SALT LAKE CITY — When Dr. Martin MacNeill applied for a military identification card for a woman he called his wife, he listed April 14, 2007, as their wedding day — the very day his real wife was buried, and just three days after police say he killed her.
But that blunder wouldn't just put him in the crosshairs of investigators for murder. It sent him to a Texas federal prison for fraud where he's currently serving two years. And if Utah authorities have their way, MacNeill will soon be facing homicide charges long before he tastes freedom again.
The sordid tale seemingly stripped from a murder-mystery novel began in mid-2007 when Michele MacNeill's body was found in a bathtub in the couple's Pleasant Grove home, about 35 miles south of Salt Lake City.
Her death was initially attributed to natural causes, but authorities now say she was drugged by her doctor husband while home recovering from plastic surgery. Investigators say he tried to make it look like she died naturally in the aftermath of her procedure just eight days earlier by providing a cocktail of potentially lethal drugs.
While MacNeill hasn't been charged, and his attorney says there was no crime, his own daughters are certain he's a killer. They describe their father as a lying adulterer who disguised a series of affairs, alleged sexual assaults and fraud with a successful medical practice, a beautiful wife and eight children, four of whom were adopted.
"His whole life was a lie," Alexis Sommers told The Associated Press on Friday. She took her mother's maiden name after her death.

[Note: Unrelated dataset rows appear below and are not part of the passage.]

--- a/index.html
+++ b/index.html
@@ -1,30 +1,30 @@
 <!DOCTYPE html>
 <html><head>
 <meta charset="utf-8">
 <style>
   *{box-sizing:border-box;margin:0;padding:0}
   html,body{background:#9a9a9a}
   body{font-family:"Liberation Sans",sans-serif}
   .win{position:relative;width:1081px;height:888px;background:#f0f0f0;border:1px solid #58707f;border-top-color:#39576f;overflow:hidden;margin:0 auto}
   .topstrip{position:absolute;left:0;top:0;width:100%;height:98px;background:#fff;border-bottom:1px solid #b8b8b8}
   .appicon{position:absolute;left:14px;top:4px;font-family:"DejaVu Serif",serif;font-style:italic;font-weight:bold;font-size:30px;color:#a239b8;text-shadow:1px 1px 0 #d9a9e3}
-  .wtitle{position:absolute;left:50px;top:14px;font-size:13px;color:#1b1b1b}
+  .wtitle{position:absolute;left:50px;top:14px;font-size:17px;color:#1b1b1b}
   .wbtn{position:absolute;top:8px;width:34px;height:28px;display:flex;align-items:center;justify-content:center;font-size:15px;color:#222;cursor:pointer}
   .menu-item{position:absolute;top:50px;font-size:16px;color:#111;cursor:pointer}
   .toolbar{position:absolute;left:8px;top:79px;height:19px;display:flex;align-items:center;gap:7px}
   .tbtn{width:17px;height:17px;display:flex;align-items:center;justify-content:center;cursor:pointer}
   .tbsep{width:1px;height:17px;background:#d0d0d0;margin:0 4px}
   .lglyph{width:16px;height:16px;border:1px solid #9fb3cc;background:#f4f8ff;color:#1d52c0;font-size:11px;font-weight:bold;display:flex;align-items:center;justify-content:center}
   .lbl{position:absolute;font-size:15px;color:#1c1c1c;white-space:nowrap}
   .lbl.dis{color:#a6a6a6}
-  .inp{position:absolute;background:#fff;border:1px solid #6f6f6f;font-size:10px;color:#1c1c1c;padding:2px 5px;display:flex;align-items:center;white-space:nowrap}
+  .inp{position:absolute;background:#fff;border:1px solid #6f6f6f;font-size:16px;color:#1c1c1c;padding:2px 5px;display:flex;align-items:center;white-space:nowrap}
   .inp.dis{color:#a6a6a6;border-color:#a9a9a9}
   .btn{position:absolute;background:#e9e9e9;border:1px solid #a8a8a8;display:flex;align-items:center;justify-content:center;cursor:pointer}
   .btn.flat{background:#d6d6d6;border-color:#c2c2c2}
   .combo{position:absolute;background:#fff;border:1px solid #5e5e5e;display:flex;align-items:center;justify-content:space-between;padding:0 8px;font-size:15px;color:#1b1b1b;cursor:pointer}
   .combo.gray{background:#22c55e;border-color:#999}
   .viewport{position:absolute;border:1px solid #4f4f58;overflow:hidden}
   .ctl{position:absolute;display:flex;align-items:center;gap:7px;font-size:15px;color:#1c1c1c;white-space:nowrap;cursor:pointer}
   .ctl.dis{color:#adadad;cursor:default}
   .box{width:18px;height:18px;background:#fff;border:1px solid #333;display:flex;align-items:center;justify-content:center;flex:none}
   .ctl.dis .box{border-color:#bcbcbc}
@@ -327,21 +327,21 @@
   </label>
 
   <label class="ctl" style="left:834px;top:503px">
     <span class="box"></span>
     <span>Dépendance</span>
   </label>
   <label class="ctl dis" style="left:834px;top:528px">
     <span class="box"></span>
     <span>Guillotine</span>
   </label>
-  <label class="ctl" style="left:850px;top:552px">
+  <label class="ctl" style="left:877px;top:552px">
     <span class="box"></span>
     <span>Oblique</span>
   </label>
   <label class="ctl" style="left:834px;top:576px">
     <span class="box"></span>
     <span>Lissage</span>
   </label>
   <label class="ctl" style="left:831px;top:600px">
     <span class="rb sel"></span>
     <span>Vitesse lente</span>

"Our family was a facade, just so he could do terrible things," Sommers said.
A search warrant filed in March and made public this week says MacNeill had the perfect motive — a cover-up of his affair with Gypsy Jyll Willis, the very woman who landed him in prison for fraud. Willis, too, was convicted in the fraud case involving the ID card and served a year in federal prison.

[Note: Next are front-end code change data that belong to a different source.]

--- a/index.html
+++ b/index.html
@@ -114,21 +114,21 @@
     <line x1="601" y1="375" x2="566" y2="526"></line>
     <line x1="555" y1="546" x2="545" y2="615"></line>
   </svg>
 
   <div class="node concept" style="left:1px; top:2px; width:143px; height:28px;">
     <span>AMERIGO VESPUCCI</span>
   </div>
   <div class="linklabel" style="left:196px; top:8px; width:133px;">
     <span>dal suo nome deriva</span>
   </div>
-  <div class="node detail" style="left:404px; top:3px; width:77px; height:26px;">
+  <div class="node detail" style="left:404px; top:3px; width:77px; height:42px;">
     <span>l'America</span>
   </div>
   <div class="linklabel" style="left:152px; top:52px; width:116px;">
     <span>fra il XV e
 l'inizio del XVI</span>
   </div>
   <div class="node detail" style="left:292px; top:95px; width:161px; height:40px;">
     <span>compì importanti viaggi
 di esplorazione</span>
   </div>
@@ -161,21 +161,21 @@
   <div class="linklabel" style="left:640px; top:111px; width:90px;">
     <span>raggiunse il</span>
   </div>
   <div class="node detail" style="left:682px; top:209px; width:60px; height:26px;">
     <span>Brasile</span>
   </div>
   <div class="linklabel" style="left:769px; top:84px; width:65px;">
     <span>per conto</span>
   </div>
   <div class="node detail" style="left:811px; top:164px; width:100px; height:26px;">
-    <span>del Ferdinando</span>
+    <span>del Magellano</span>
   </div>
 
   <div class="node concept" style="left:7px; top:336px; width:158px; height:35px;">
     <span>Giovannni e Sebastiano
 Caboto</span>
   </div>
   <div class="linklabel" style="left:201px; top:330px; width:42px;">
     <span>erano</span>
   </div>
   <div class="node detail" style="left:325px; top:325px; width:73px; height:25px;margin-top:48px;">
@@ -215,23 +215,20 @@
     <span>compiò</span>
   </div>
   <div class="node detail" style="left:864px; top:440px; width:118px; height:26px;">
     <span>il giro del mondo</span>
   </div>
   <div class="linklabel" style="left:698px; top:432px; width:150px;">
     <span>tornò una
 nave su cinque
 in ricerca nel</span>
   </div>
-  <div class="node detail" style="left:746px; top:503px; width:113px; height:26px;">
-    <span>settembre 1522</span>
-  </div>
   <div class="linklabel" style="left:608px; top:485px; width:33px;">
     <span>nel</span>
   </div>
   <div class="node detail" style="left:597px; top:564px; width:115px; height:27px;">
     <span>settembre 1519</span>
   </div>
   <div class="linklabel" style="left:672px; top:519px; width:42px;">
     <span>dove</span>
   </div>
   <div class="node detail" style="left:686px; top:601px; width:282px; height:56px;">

"Martin had motive to kill his wife as he was attempting to hide his affair with Gypsy Willis and his continued contact with her," the search warrant states. "Ultimately, Martin intentionally overdosed Michele with the medications."
The warrant specifically seeks emails exchanged between MacNeiil and Willis, whose affair had allegedly been discovered by Michele MacNeill a few days before her death when the mother of eight discovered text messages on her husband's cell phone.
With the case dragging on over the years, MacNeiil's daughters have grown frustrated.
"I knew my father had killed my mom," Sommers said.
Sommers said she realized the drugs being given to her mother were over-the-top and could kill her. After all, she was in medical school at the time and knew it was a deadly combination.
But after a week of Sommers caring for her mother, MacNeill "forced" his daughter to return to school in Nevada. Two days later, her mother was dead.
Martin MacNeill's attorney, Randy Spencer, said his client hasn't been charged because there is no case.
"He never had any involvement in Michele's death," Spencer said. "That was true then, and remains true today."
Only one sibling, Damien MacNeill, rose publicly to his father's defense. In late 2009, he emailed The Deseret News in Salt Lake City.
"Some people are quick to infer that because of my father's actions following my father's death, he had to also be involved somehow in the death itself. This seems ludicrous to me," Damien MacNeill wrote. He committed suicide soon after.